The JHPDTs use water jet technique to increase the velocity of the mixture of drilling fluid and hard cuttings, which helps the drilling fluid carry the drilling cuttings to the ground. Yang et al. designed a reverse nozzle on a conventional polycrystalline diamond compact (PDC) bit, and the ROP can be improved by 40 % compared with the conventional PDC bit [15]. Another type of JHPDT is the water jet tool equipped with some jet pumps. This kind of JHPDTs can be classified as wellbore UBD jet pump [8, 16-20], jet pump joint [21] and jet pump bit [22-24]. They need no high speed rotation parts, but the individual power fluid is needed to drive the jet pump.

The NPPDTs create a cycled negative pulsed hydraulic jet to reduce the BHDP. It doesn’t need any high speed rotation parts and develops quickly in recent years for its good performance [25]. The hydroPulse™ drilling system [5, 26], the “SLPMC” mechanical-blocking hydraulic pulse tool [27], the hydraulic pulsed cavitation jet generator [28] and the Waltech NPPDT [29], etc. are commonly used.

This paper mainly analyzes the main aspects of the pressure drawdown methods, structure features, laboratory tests and field applications, etc. of the hydraulic pressure drawdown tools, studies the key points which affect their pressure drawdown capacities, and establishes their design principles, which provide a theoretical guidance for their development.

2. Mechanism of increasing ROP via decreasing the BHDP

Reducing the BHDP can significantly improve the ROP, which mainly results from two reasons: firstly, decrease the cuttings hold-down effect, and make the cuttings leave the well bottom in time to avoid repeated fragmentation; secondly, reduce the rock crushing strength and plasticity, and also improve the stress conditions of the bottom-hole to realize the rock failure under tensile stress condition instead of impact and shear stress conditions [30, 31].

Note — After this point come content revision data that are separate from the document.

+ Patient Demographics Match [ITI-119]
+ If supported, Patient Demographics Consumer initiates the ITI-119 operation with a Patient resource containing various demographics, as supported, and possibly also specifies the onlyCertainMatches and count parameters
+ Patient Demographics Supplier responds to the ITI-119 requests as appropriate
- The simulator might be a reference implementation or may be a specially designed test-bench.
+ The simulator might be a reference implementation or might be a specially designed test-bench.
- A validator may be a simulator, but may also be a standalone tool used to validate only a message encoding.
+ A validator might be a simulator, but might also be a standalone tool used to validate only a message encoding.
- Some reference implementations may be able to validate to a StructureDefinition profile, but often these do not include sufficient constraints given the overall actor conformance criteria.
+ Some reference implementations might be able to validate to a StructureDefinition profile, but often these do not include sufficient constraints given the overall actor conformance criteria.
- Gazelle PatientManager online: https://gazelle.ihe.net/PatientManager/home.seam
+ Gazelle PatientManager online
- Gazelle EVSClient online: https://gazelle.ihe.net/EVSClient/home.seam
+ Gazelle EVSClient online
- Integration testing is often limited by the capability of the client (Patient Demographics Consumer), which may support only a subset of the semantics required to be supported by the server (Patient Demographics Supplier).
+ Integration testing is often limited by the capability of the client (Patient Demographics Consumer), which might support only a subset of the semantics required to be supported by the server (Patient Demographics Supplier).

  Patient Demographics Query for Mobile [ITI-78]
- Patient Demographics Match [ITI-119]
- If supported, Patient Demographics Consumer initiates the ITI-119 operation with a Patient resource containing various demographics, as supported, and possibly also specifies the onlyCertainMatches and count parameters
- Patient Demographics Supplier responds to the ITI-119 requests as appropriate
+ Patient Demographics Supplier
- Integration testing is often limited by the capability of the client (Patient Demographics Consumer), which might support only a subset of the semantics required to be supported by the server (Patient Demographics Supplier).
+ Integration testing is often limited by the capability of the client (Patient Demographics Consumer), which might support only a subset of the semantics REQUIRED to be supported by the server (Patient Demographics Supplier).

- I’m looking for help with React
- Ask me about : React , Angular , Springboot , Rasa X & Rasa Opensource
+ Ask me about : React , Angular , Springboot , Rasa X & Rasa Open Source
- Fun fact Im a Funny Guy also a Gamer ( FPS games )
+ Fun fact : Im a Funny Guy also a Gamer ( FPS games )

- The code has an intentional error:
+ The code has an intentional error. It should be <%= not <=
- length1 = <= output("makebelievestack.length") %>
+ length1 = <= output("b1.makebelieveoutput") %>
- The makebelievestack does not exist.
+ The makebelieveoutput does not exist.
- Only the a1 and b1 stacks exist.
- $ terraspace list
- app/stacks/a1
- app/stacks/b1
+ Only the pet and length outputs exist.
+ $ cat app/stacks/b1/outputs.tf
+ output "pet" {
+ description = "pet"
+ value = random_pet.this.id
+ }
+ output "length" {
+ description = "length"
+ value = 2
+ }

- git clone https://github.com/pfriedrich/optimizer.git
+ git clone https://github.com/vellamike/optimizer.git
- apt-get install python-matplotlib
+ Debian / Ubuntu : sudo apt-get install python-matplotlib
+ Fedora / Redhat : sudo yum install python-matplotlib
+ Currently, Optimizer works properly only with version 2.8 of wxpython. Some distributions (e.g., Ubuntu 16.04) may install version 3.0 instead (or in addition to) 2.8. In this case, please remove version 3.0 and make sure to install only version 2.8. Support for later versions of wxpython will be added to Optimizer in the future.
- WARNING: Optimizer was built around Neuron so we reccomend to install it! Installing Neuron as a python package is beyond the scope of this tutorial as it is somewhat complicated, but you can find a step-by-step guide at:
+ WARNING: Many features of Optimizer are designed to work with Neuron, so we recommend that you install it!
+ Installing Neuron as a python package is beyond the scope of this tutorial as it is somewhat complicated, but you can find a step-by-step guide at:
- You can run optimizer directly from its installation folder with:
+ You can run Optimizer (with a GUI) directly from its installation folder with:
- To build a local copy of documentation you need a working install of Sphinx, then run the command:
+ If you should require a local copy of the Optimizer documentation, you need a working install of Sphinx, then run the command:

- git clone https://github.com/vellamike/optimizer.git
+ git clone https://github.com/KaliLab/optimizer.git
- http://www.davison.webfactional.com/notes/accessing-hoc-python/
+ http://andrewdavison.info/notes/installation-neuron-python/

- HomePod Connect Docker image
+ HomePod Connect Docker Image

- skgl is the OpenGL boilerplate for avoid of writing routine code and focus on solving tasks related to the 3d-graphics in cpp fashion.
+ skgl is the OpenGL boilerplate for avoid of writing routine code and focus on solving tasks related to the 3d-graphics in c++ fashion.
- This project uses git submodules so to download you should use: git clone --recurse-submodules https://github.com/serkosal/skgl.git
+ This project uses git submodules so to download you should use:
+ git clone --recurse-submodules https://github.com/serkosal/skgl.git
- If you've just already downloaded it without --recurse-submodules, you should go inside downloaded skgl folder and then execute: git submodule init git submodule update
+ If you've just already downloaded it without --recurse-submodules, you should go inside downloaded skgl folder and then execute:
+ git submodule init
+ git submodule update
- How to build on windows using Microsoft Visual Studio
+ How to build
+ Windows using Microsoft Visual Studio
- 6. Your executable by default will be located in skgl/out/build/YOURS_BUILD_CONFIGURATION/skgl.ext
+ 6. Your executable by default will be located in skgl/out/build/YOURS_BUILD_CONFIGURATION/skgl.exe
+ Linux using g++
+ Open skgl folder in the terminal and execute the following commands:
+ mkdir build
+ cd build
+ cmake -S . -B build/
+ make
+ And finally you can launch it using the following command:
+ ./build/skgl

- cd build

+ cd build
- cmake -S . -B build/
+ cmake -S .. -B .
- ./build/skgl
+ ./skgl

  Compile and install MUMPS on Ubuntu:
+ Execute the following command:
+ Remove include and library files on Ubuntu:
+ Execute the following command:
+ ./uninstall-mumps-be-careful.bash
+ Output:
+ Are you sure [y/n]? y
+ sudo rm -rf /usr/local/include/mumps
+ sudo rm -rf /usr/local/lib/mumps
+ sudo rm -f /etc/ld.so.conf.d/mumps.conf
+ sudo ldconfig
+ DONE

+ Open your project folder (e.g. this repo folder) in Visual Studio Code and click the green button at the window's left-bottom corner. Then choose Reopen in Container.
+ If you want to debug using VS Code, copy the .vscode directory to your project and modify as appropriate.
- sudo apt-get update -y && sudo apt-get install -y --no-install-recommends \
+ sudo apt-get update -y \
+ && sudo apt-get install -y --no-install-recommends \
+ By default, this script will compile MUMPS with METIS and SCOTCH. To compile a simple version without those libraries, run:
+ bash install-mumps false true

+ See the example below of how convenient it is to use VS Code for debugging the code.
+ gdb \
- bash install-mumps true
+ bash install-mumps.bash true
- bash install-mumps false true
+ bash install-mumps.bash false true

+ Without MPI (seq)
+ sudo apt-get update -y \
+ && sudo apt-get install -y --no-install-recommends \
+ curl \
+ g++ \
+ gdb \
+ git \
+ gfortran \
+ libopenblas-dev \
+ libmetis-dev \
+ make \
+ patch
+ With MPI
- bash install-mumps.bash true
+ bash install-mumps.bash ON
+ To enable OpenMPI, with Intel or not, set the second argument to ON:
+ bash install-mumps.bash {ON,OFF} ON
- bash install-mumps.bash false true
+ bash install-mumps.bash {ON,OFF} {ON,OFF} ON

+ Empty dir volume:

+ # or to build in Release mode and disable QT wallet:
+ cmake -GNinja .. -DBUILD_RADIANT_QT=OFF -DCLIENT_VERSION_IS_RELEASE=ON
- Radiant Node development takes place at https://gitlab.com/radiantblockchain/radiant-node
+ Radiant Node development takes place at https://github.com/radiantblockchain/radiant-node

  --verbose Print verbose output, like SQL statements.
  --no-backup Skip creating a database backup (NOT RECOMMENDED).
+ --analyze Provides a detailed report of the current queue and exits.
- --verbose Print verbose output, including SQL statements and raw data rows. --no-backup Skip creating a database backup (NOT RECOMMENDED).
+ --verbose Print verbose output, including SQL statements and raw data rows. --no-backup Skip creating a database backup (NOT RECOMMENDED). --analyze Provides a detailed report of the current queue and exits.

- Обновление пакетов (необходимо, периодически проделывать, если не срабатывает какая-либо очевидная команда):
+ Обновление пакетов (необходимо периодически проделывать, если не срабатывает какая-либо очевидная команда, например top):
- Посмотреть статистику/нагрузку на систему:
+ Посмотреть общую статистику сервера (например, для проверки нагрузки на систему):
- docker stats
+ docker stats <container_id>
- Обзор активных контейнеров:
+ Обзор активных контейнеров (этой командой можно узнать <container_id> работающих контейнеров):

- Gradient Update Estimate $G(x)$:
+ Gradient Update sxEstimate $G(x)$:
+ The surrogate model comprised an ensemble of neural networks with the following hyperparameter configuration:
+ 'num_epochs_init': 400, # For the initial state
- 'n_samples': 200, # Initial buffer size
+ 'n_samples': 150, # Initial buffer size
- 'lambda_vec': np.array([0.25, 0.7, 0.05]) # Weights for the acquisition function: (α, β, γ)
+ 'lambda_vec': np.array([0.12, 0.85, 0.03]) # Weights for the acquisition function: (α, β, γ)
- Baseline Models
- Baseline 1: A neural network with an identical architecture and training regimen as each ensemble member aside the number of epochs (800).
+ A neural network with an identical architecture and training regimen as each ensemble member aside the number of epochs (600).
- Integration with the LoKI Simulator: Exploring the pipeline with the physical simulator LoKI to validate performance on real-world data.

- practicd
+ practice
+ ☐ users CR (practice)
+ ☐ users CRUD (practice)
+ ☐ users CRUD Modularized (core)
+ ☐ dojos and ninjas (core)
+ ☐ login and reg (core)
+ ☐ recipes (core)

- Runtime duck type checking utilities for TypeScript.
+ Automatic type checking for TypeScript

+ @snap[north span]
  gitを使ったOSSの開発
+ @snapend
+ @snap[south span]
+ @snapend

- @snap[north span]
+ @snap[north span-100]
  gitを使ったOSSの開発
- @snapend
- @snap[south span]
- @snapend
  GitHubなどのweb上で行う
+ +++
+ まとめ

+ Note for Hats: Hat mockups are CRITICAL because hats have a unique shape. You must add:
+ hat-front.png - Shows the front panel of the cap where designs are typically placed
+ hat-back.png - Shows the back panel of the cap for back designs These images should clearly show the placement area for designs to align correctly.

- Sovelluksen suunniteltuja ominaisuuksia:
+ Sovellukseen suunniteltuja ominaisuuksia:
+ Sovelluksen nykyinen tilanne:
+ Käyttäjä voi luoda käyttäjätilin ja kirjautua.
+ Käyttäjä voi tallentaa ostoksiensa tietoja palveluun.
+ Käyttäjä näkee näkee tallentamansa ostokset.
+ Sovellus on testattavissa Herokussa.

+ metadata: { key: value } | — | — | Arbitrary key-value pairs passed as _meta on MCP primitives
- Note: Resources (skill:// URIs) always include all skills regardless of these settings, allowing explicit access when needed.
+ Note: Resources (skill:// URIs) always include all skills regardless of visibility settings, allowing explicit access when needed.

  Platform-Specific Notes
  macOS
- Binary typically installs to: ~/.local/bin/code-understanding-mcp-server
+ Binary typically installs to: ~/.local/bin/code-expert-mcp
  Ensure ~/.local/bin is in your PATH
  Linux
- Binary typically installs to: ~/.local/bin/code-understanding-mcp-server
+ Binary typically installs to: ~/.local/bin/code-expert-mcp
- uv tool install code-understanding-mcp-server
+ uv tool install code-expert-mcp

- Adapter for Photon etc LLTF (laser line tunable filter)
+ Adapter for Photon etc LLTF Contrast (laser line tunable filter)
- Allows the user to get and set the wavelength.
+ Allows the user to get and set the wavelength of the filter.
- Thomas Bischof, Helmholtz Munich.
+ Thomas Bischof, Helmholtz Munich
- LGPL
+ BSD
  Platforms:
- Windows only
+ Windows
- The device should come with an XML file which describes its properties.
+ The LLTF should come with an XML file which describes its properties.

2.1. Decreasing the rock crushing strength

In the conventional drilling process, the bottom-hole static hydrostatic pressure is slightly greater than the formation pore pressure. Supposing that the bottom-hole static hydrostatic pressure is Pb and the formation pore pressure is Pp, so the effective normal stress and horizontal principal stresses applied at some point on the bottom-hole rock surface are σne, σHe and σhe, respectively [5, 32]:

1
σne=Pb-αPp,σHe=σH-αPp, σhe=σh-αPp,

where α is the effective stress coefficient, 0.80-0.95; σHe and σhe are usually bigger than σne. During the drilling process, the circulation of drilling fluid leads to a supplementary pressure ΔPa in the bottom-hole, so the effective normal stress changes to:

2
σne=Pb-αPp+ΔPa.

Fig. 2Stress-strain curve of the silty claystone of the Z12-2-3well [31]

Stress-strain curve of the silty claystone of the Z12-2-3well [31]

a) 15 MPa peripheral pressure

Stress-strain curve of the silty claystone of the Z12-2-3well [31]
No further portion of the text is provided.